__WHAT YOU HAVE TO DO__. The lines to copy are those holding the string "vsep" in the entries below.

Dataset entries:
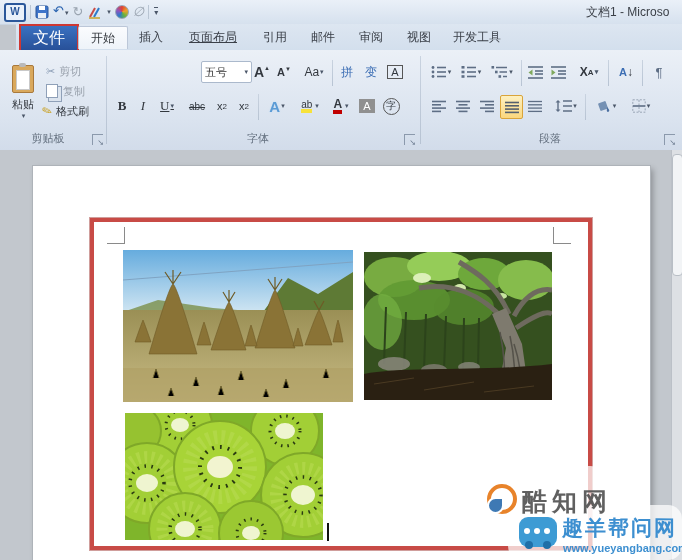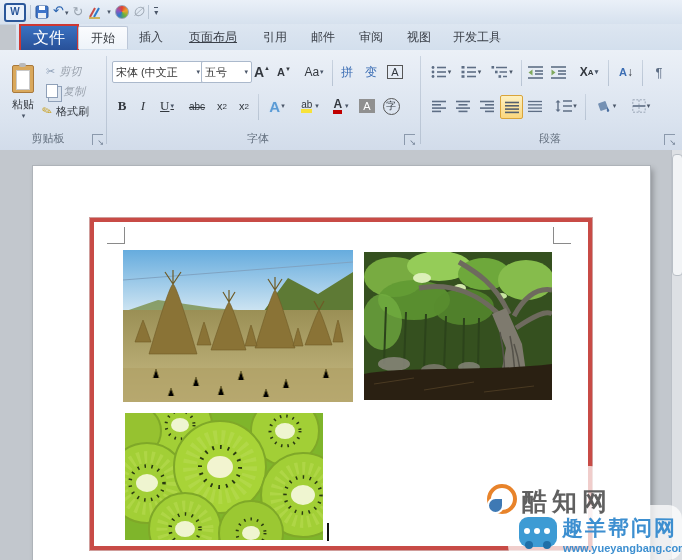--- a/index.html
+++ b/index.html
@@ -31,21 +31,21 @@
   .vsep.small{top:10px;height:26px;}
   .grouplabel{position:absolute;top:81px;font-size:11px;color:#64707F;text-align:center;}
   .launcher{position:absolute;top:84px;width:10px;height:10px;border-left:1px solid #8B99AC;border-top:1px solid #8B99AC;}
   .launcher span{position:absolute;right:-1px;bottom:-2px;font-size:8px;color:#6B7A8E;line-height:8px;}
   .rbtn{position:absolute;display:flex;align-items:center;justify-content:center;color:#33383F;}
   .combo{position:absolute;height:20px;background:#FFFFFF;border:1px solid #ABB9CC;border-radius:2px;font-size:11px;color:#333;display:flex;align-items:center;padding:0 3px;white-space:nowrap;overflow:hidden;}
   .combo .dd{margin-left:auto;}
   .serifB{font-family:"Liberation Serif",serif;font-weight:bold;font-size:13px;}
   .serifI{font-family:"Liberation Serif",serif;font-style:italic;font-size:13px;}
   .serifU{font-family:"Liberation Serif",serif;font-size:13px;text-decoration:underline;}
-  .grayedtxt{color:#99A1AC;font-style:italic;}
+  .grayedtxt{color:#99A1AC;}
   .smalllbl{font-size:11px;}
   .underbar{position:absolute;left:2px;right:2px;bottom:1px;height:4px;}
   .sel-orange{background:linear-gradient(#FDF0C0,#FBD77E);border:1px solid #D9A43B;border-radius:2px;}
 
   
   .clipboard-ic{width:20px;height:26px;background:#D9A85C;border:1px solid #A9793C;border-radius:2px;position:relative;}
   .clipboard-ic:before{content:"";position:absolute;left:3px;top:4px;width:12px;height:18px;background:#FFFFFF;border:1px solid #C9C9C9;}
   .clipboard-ic:after{content:"";position:absolute;left:6px;top:-3px;width:7px;height:4px;background:#B9B9B9;border-radius:2px;}
   .copy-ic{width:10px;height:12px;border:1px solid #8FA0B8;background:#FFF;box-shadow:3px 3px 0 #DCE4EE,3px 3px 0 1px #8FA0B8;}
   .brush-ic{color:#C9A227;font-size:12px;transform:rotate(-20deg);}
@@ -97,20 +97,21 @@
         <path d="M7,12 L12,3" stroke="#2D7AC9" stroke-width="2"></path>
         <path d="M2,13 L13,13" stroke="#C9A227" stroke-width="1.5"></path>
       </svg>
     </span>
     <span class="dd">▾</span>
     <span class="colorwheel"></span>
     <span class="qbtn gray" style="font-style:italic;">∅</span>
     <span class="qat-sep"></span>
     <span class="dd" style="font-size:8px;border-top:1px solid #4A5668;">▾</span>
   </div>
+  <div class="abs" id="window-title">文档1 - Microso</div>
 </div>
 
 <div class="abs" id="tabrow">
   <div class="abs" id="file-tab-annotation">
     <div class="ctr" id="file-tab">文件</div>
   </div>
   <div class="tab active" style="left:62px;width:48px;">开始</div>
   <div class="tab" style="left:112px;width:46px;">插入</div>
   <div class="tab" style="left:160px;width:74px;text-decoration:underline;">页面布局</div>
   <div class="tab" style="left:236px;width:46px;">引用</div>
@@ -138,24 +139,20 @@
   <div class="rbtn" style="left:42px;top:53px;height:16px;gap:4px;">
     <span class="brush-ic">✎</span>
     <span class="smalllbl">格式刷</span>
   </div>
   <div class="grouplabel" style="left:0px;width:96px;">剪贴板</div>
   <div class="launcher" style="left:92px;">
       <span>↘</span>
     </div>
   <div class="vsep" style="left:106px;"></div>
 
-  <div class="combo" style="left:112px;top:11px;width:84px;">
-    <span>宋体 (中文正</span>
-      <span class="dd">▾</span>
-  </div>
   <div class="combo" style="left:201px;top:11px;width:43px;">
     <span>五号</span>
       <span class="dd">▾</span>
   </div>
   <div class="rbtn" style="left:252px;top:11px;width:20px;height:22px;font-size:14px;font-weight:bold;">
     <span>A</span>
       <span style="font-size:6px;margin-bottom:8px;">▲</span>
   </div>
   <div class="rbtn" style="left:274px;top:11px;width:20px;height:22px;font-size:11px;font-weight:bold;">
     <span>A</span>

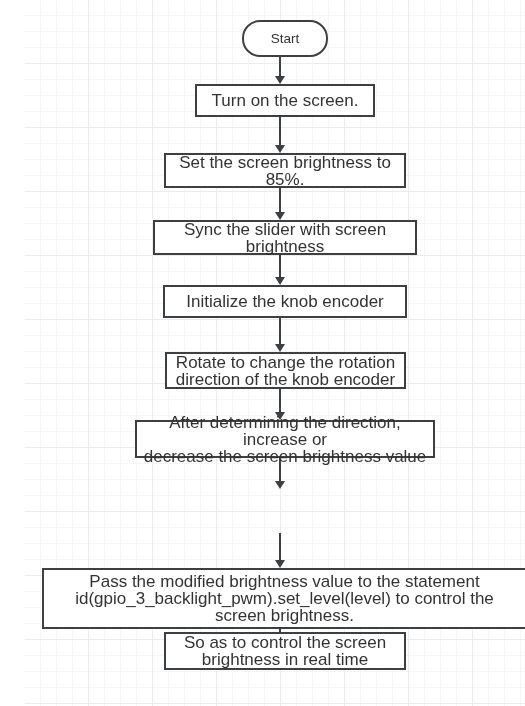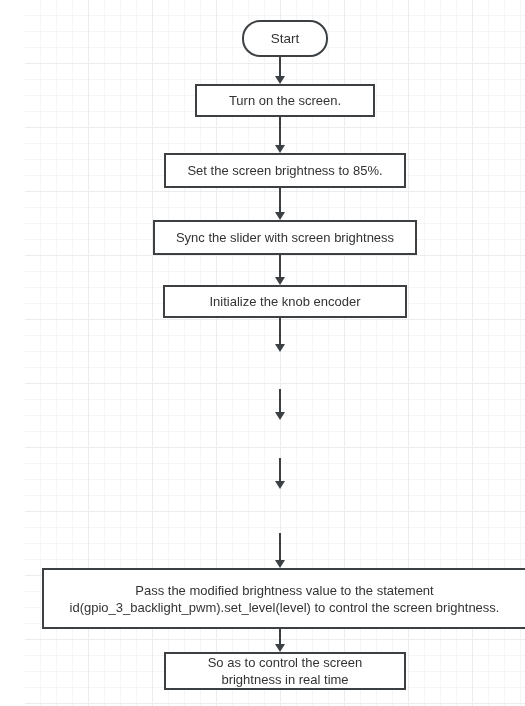--- a/index.html
+++ b/index.html
@@ -37,21 +37,21 @@
   .node {
     position: absolute;
     box-sizing: border-box;
     background-color: #ffffff;
     border: 2px solid #3c4043;
     display: flex;
     align-items: center;
     justify-content: center;
     text-align: center;
     color: #333333;
-    font-size: 13px;
+    font-size: 17px;
     line-height: 17px;
     padding: 2px 6px;
     white-space: pre-line;
   }
 
   .node.terminator {
     border-radius: 18px;
     font-size: 13.5px;
   }
 
@@ -117,17 +117,21 @@
     </div>
     <div class="connector" style="left: 250px; top: 629px; height: 23px;">
       <div class="stem" style="height: 15px;"></div>
       <div class="head"></div>
     </div>
     <div class="node terminator" style="left: 217px; top: 20px; width: 86px; height: 37px;">Start</div>
     <div class="node" style="left: 170px; top: 84px; width: 180px; height: 33px;">Turn on the screen.</div>
     <div class="node" style="left: 139px; top: 153px; width: 242px; height: 35px;">Set the screen brightness to 85%.</div>
     <div class="node" style="left: 128px; top: 220px; width: 264px; height: 35px;">Sync the slider with screen brightness</div>
     <div class="node" style="left: 138px; top: 285px; width: 244px; height: 33px;">Initialize the knob encoder</div>
+    <div class="node" style="left: 140px; top: 352px; width: 241px; height: 37px;">Rotate to change the rotation
+direction of the knob encoder</div>
+    <div class="node" style="left: 110px; top: 420px; width: 300px; height: 38px;">After determining the direction, increase or
+decrease the screen brightness value</div>
     <div class="node" style="left: 17px; top: 568px; width: 485px; height: 61px;">Pass the modified brightness value to the statement
 id(gpio_3_backlight_pwm).set_level(level) to control the screen brightness.</div>
-    <div class="node" style="left: 139px; top: 652px; width: 242px; height: 38px;">So as to control the screen
+    <div class="node" style="left: 139px; top: 632px; width: 242px; height: 38px;">So as to control the screen
 brightness in real time</div>
   </div>
 
 </body></html>

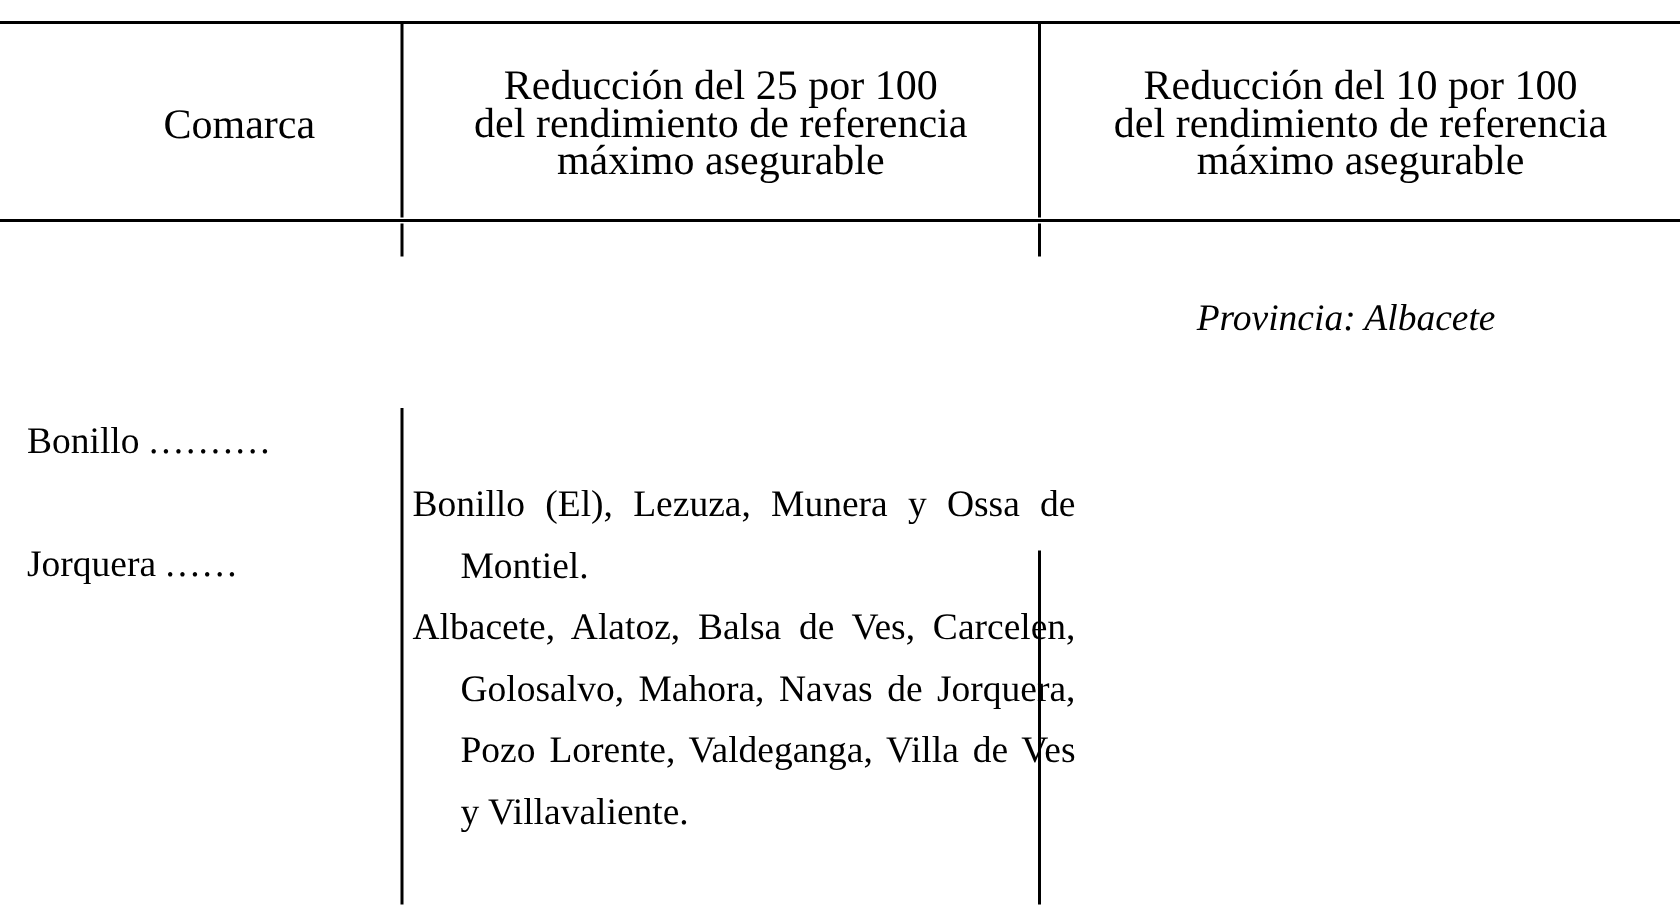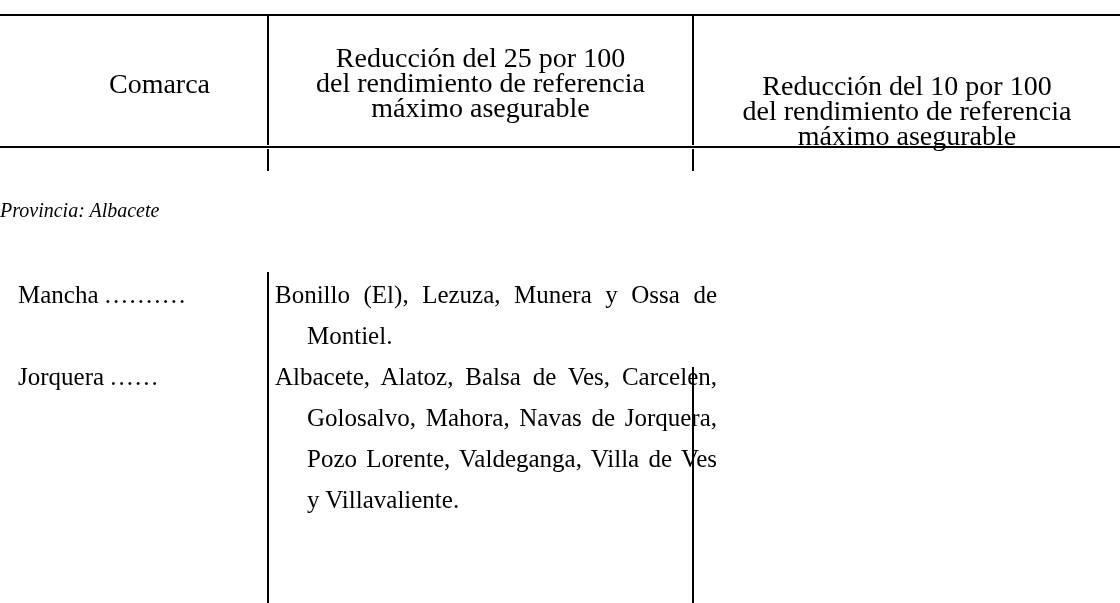--- a/index.html
+++ b/index.html
@@ -61,32 +61,31 @@
   }
   .head-col2 {
     left: 269px;
     width: 423px;
     top: 45px;
   }
   .head-col3 {
     left: 694px;
     width: 426px;
     top: 45px;
-    margin-top: 28px;
   }
 
   
   .province {
     position: absolute;
     left: 0;
     width: 997px;
     top: 199px;
-    text-align: left;
+    text-align: right;
     font-style: italic;
-    font-size: 20px;
+    font-size: 25px;
   }
 
   
   .row {
     position: absolute;
     left: 0;
     width: 1120px;
   }
   .row-1 { top: 274px; }
   .row-2 { top: 356px; }
@@ -112,20 +111,21 @@
     text-align: justify;
     text-align-last: left;
   }
   .just {
     text-align: justify;
     text-align-last: left;
   }
   .indent-lines {
     padding-left: 32px;
     text-indent: -32px;
+    margin-top: 42px;
   }
 </style>
 </head>
 <body>
 
 <div class="page">
 
   <div class="rule rule-top"></div>
   <div class="rule rule-bottom"></div>
 
@@ -147,21 +147,21 @@
   <div class="head head-col3">
     <div>Reducción del 10 por 100</div>
     <div>del rendimiento de referencia</div>
     <div>máximo asegurable</div>
   </div>
 
   <div class="province">Provincia: Albacete</div>
 
   <div class="row row-1">
     <div class="comarca-name">
-      <span>Mancha</span>
+      <span>Bonillo</span>
       <span class="dots">..........</span>
     </div>
     <div class="municipios just indent-lines" style="width:410px;">Bonillo (El), Lezuza, Munera y Ossa de Montiel.</div>
   </div>
 
   <div class="row row-2">
     <div class="comarca-name">
       <span>Jorquera</span>
       <span class="dots">......</span>
     </div>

__ANSWER TO THIS TASK__.
   .vsep.small{top:10px;height:26px;}
   <div class="vsep" style="left:106px;"></div>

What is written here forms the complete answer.